• **DIRECTIONS**
Repeat, word for word, each of the records shown below, without their pictures.

[Data records]

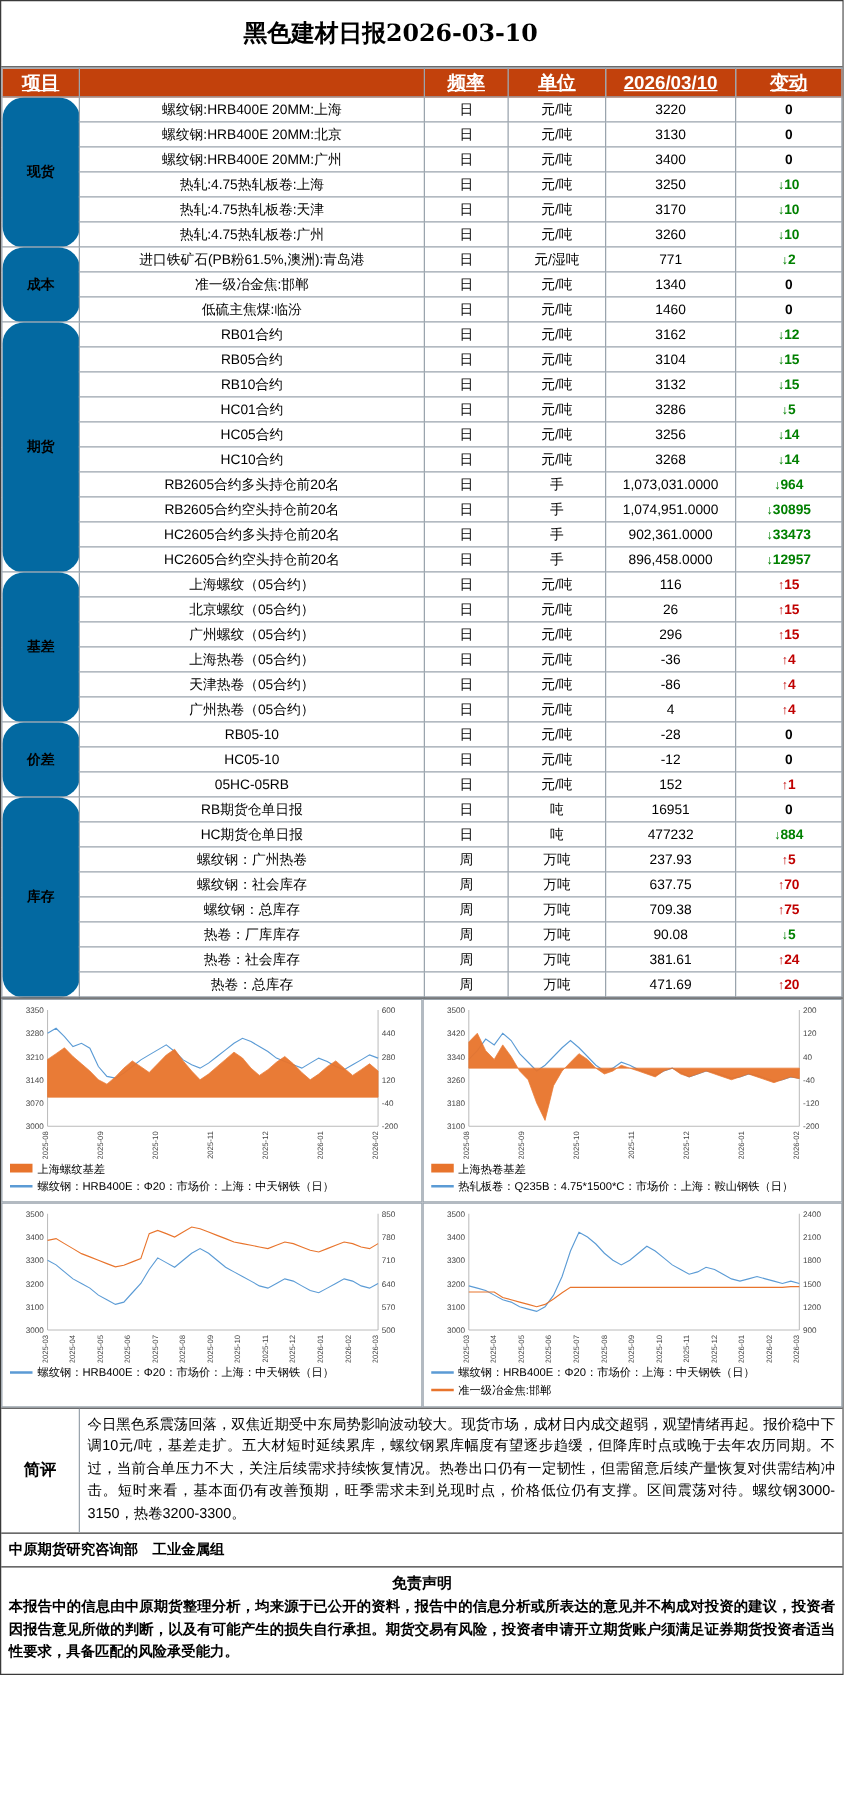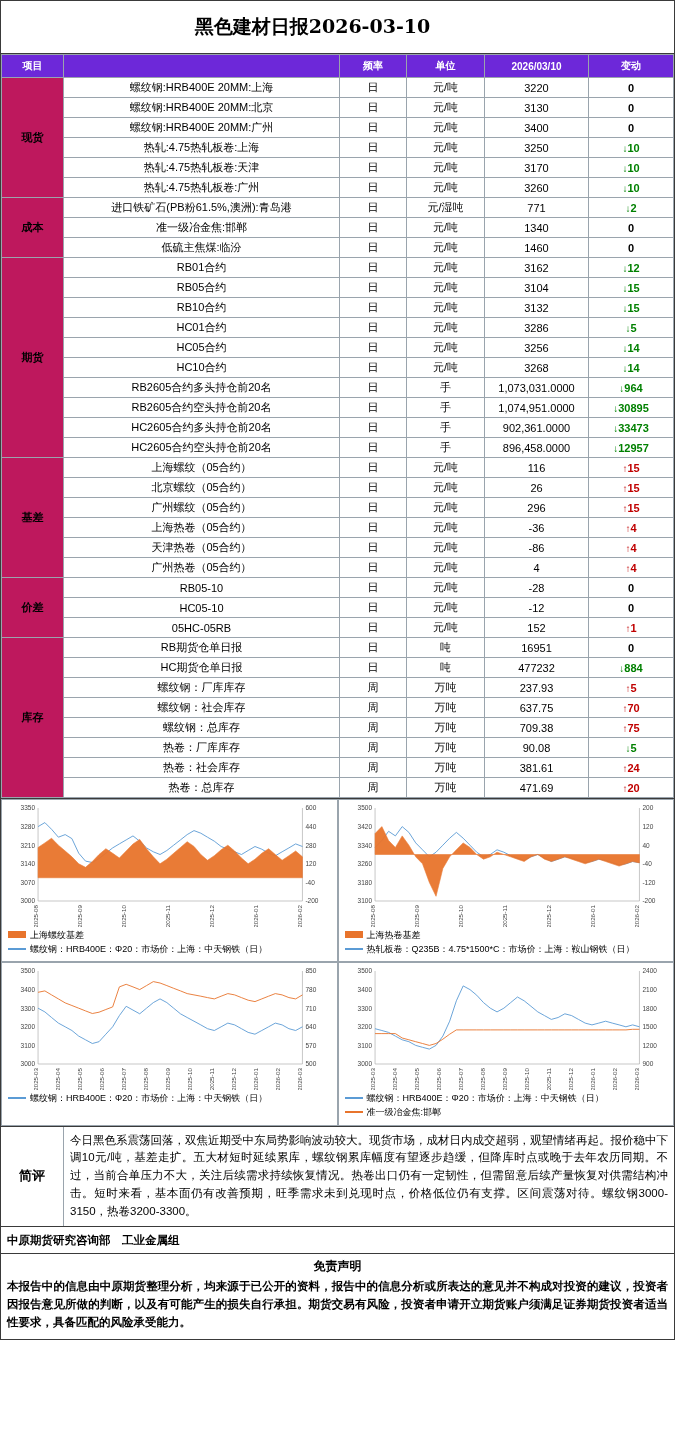--- a/index.html
+++ b/index.html
@@ -17,22 +17,22 @@
   .logo-mark{width:40px;height:38px;background:#c00000;position:relative;flex:none;}
   .logo-mark:after{content:"";position:absolute;left:9px;top:6px;width:0;height:0;
       border-left:11px solid transparent;border-right:11px solid transparent;border-bottom:26px solid #fff;}
   .logo-txt{margin-left:6px;line-height:1.1;}
   .logo-cn{font-family:"DejaVu Serif","Liberation Serif",serif;font-weight:bold;font-size:21px;letter-spacing:2px;}
   .logo-en{font-size:7px;letter-spacing:.5px;color:#222;margin-top:2px;}
   .hdr-title{flex:1;text-align:center;font-size:19px;font-weight:bold;font-family:"DejaVu Serif","Liberation Serif",serif;padding-right:50px;}
   
   table.main{border-collapse:collapse;width:100%;table-layout:fixed;}
   table.main td,table.main th{border:1px solid #9aa4ad;padding:1px 2px;text-align:center;font-size:11px;height:17px;}
-  table.main thead th{background:#6d28d9;color:#fff;font-weight:bold;height:20px;font-size:10px;}
-  td.cat{background:#be185d;font-weight:bold;font-size:12px;width:62px;}
+  table.main thead th{background:#c2410c;color:#fff;font-weight:bold;height:20px;font-size:15px;text-decoration:underline;}
+  td.cat{background:#0369a1;font-weight:bold;font-size:12px;width:62px;border-radius:17px;}
   td.item{text-align:center;}
   .up{color:#c00000;font-weight:bold;}
   .down{color:#008000;font-weight:bold;}
   .flat{font-weight:bold;color:#000;}
   .arrow{font-size:10px;}
   
   .charts{display:grid;grid-template-columns:1fr 1fr;border-top:1px solid #3a3a3a;}
   .chart-cell{border:1px solid #9aa4ad;box-sizing:border-box;padding:2px 2px 4px 2px;}
   .chart-svg{display:block;width:100%;height:125px;}
   .legend{font-size:9px;line-height:1.35;padding:2px 4px 0 4px;}
@@ -291,21 +291,21 @@
           <td class="flat">0</td>
         </tr>
         <tr>
           <td class="item">HC期货仓单日报</td>
           <td>日</td>
           <td>吨</td>
           <td>477232</td>
           <td class="down"><span class="arrow">↓</span>884</td>
         </tr>
         <tr>
-          <td class="item">螺纹钢：厂库库存</td>
+          <td class="item">螺纹钢：广州热卷</td>
           <td>周</td>
           <td>万吨</td>
           <td>237.93</td>
           <td class="up"><span class="arrow">↑</span>5</td>
         </tr>
         <tr>
           <td class="item">螺纹钢：社会库存</td>
           <td>周</td>
           <td>万吨</td>
           <td>637.75</td>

• **WRITTEN SOLUTION**
--- a/index.html
+++ b/index.html
@@ -17,22 +17,22 @@
   .logo-mark{width:40px;height:38px;background:#c00000;position:relative;flex:none;}
   .logo-mark:after{content:"";position:absolute;left:9px;top:6px;width:0;height:0;
       border-left:11px solid transparent;border-right:11px solid transparent;border-bottom:26px solid #fff;}
   .logo-txt{margin-left:6px;line-height:1.1;}
   .logo-cn{font-family:"DejaVu Serif","Liberation Serif",serif;font-weight:bold;font-size:21px;letter-spacing:2px;}
   .logo-en{font-size:7px;letter-spacing:.5px;color:#222;margin-top:2px;}
   .hdr-title{flex:1;text-align:center;font-size:19px;font-weight:bold;font-family:"DejaVu Serif","Liberation Serif",serif;padding-right:50px;}
   
   table.main{border-collapse:collapse;width:100%;table-layout:fixed;}
   table.main td,table.main th{border:1px solid #9aa4ad;padding:1px 2px;text-align:center;font-size:11px;height:17px;}
-  table.main thead th{background:#6d28d9;color:#fff;font-weight:bold;height:20px;font-size:10px;}
-  td.cat{background:#be185d;font-weight:bold;font-size:12px;width:62px;}
+  table.main thead th{background:#c2410c;color:#fff;font-weight:bold;height:20px;font-size:15px;text-decoration:underline;}
+  td.cat{background:#0369a1;font-weight:bold;font-size:12px;width:62px;border-radius:17px;}
   td.item{text-align:center;}
   .up{color:#c00000;font-weight:bold;}
   .down{color:#008000;font-weight:bold;}
   .flat{font-weight:bold;color:#000;}
   .arrow{font-size:10px;}
   
   .charts{display:grid;grid-template-columns:1fr 1fr;border-top:1px solid #3a3a3a;}
   .chart-cell{border:1px solid #9aa4ad;box-sizing:border-box;padding:2px 2px 4px 2px;}
   .chart-svg{display:block;width:100%;height:125px;}
   .legend{font-size:9px;line-height:1.35;padding:2px 4px 0 4px;}
@@ -291,21 +291,21 @@
           <td class="flat">0</td>
         </tr>
         <tr>
           <td class="item">HC期货仓单日报</td>
           <td>日</td>
           <td>吨</td>
           <td>477232</td>
           <td class="down"><span class="arrow">↓</span>884</td>
         </tr>
         <tr>
-          <td class="item">螺纹钢：厂库库存</td>
+          <td class="item">螺纹钢：广州热卷</td>
           <td>周</td>
           <td>万吨</td>
           <td>237.93</td>
           <td class="up"><span class="arrow">↑</span>5</td>
         </tr>
         <tr>
           <td class="item">螺纹钢：社会库存</td>
           <td>周</td>
           <td>万吨</td>
           <td>637.75</td>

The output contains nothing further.